_Assigned task_
Within the records, which lines hold the string "flex"? Report each one by copying it.

_Material supplied_
= = = =

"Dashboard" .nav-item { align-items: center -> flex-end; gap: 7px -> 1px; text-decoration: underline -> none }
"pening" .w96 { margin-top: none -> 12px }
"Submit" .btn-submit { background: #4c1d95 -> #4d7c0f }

= = = =

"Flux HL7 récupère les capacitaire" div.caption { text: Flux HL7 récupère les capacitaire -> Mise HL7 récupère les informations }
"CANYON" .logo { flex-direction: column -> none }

= = = =

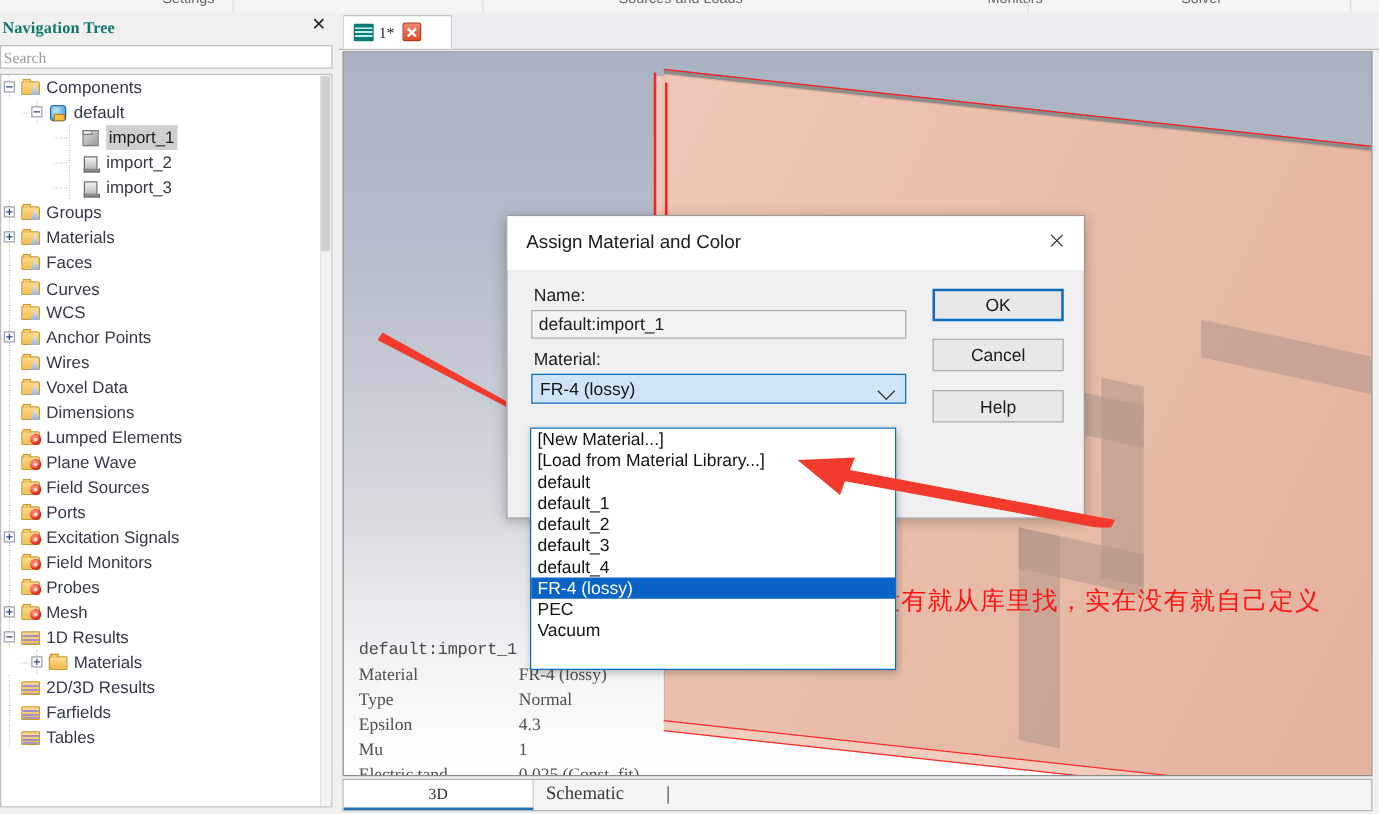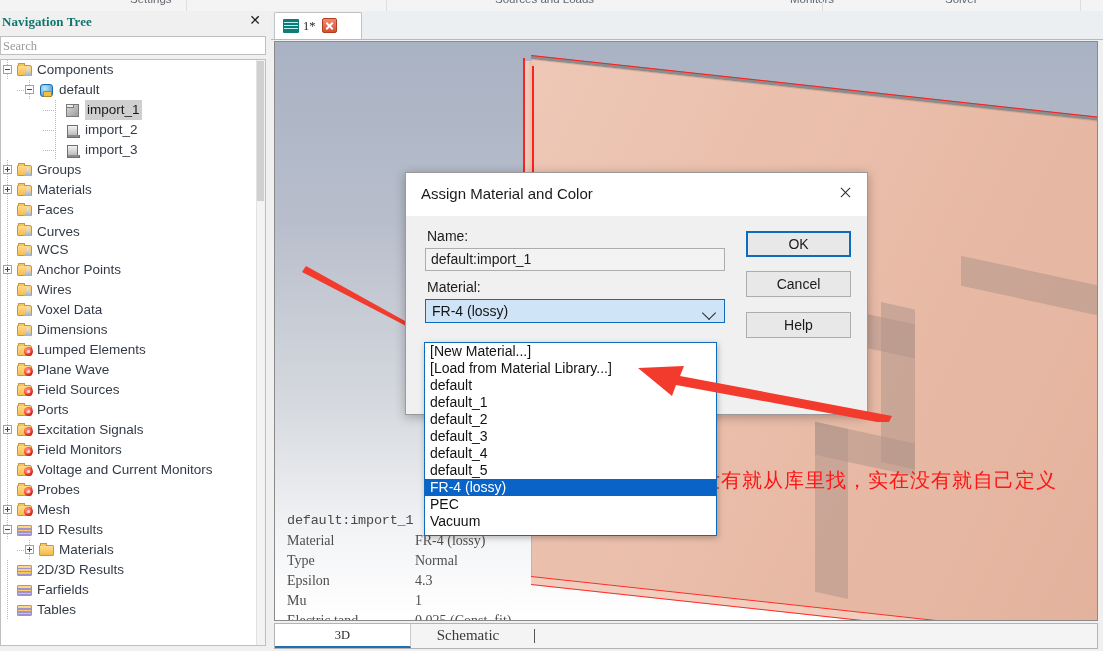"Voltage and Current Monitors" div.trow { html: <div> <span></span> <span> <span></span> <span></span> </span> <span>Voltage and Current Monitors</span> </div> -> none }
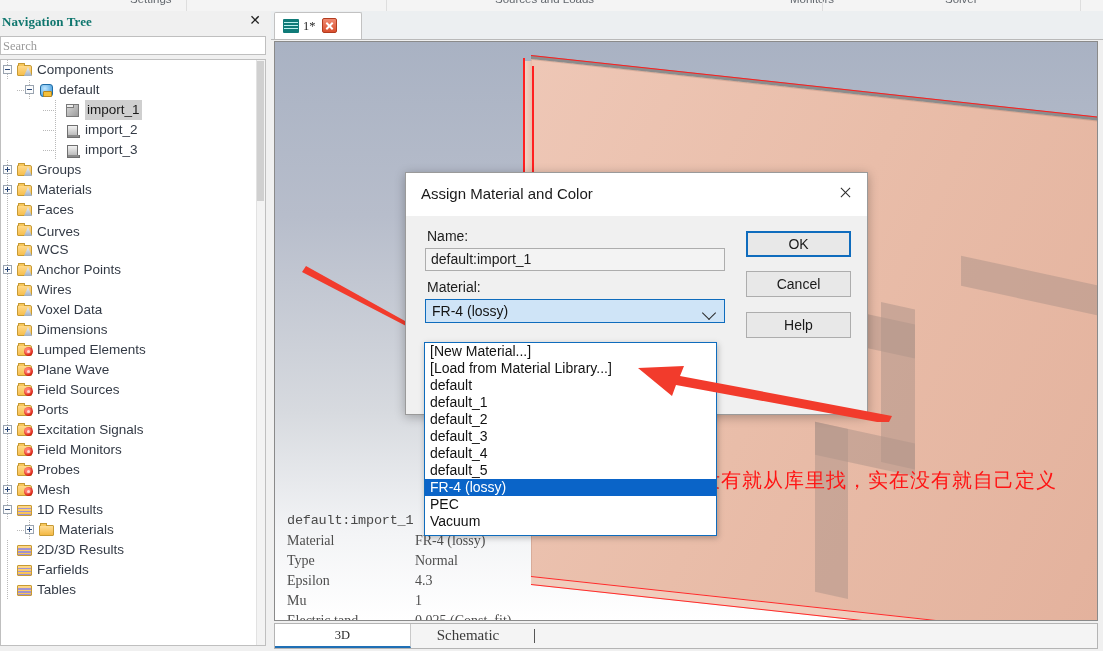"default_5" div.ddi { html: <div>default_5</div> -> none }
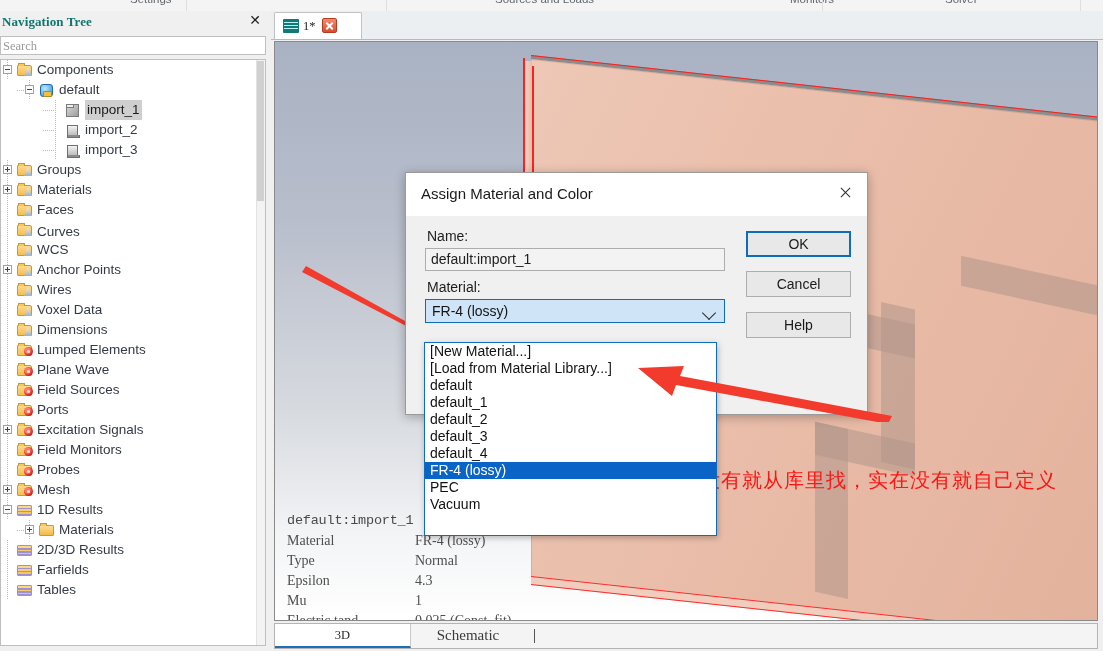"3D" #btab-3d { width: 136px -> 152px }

= = = =

_Solution to the exercise_
"Dashboard" .nav-item { align-items: center -> flex-end; gap: 7px -> 1px; text-decoration: underline -> none }
"CANYON" .logo { flex-direction: column -> none }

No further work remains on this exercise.